## Your task
Your copy should match the records exactly, except that no pictures appear in it.

## Supplied data
- - -

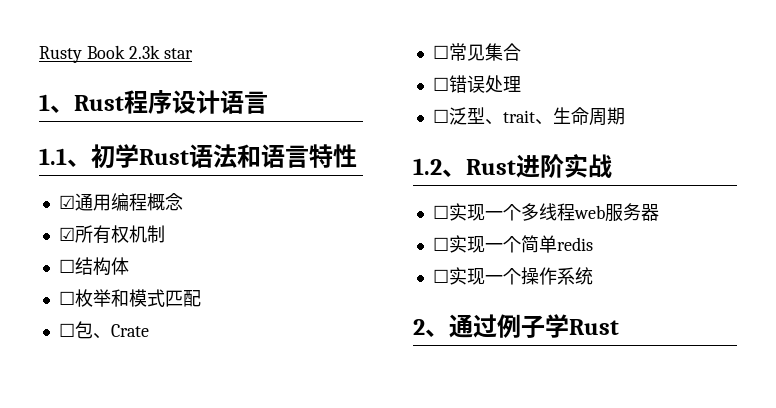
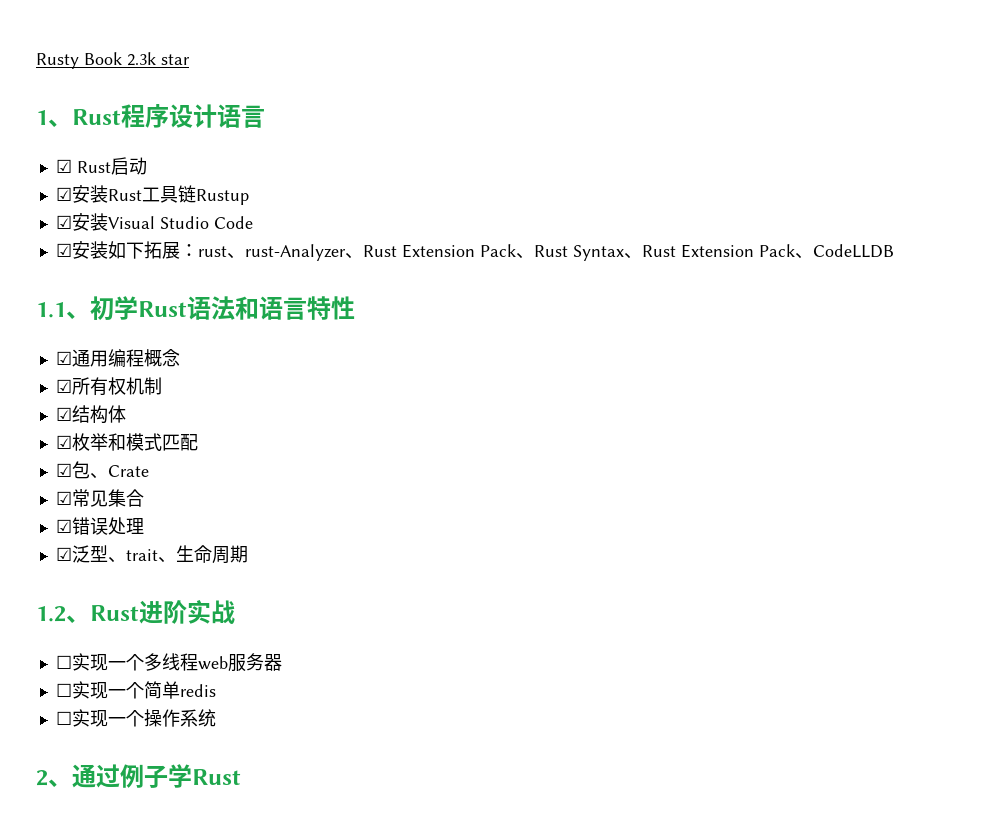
+ ☑ Rust启动
+ ☑安装Rust工具链Rustup
+ ☑安装Visual Studio Code
+ ☑安装如下拓展：rust、rust-Analyzer、Rust Extension Pack、Rust Syntax、Rust Extension Pack、CodeLLDB
- ☐结构体
+ ☑结构体
- ☐枚举和模式匹配
+ ☑枚举和模式匹配
- ☐包、Crate
+ ☑包、Crate
- ☐常见集合
+ ☑常见集合
- ☐错误处理
+ ☑错误处理
- ☐泛型、trait、生命周期
+ ☑泛型、trait、生命周期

- - -

## Reply
+ ☑ Rust启动
+ ☑安装Rust工具链Rustup
+ ☑安装Visual Studio Code
+ ☑安装如下拓展：rust、rust-Analyzer、Rust Extension Pack、Rust Syntax、Rust Extension Pack、CodeLLDB
- ☐结构体
+ ☑结构体
- ☐枚举和模式匹配
+ ☑枚举和模式匹配
- ☐包、Crate
+ ☑包、Crate
- ☐常见集合
+ ☑常见集合
- ☐错误处理
+ ☑错误处理
- ☐泛型、trait、生命周期
+ ☑泛型、trait、生命周期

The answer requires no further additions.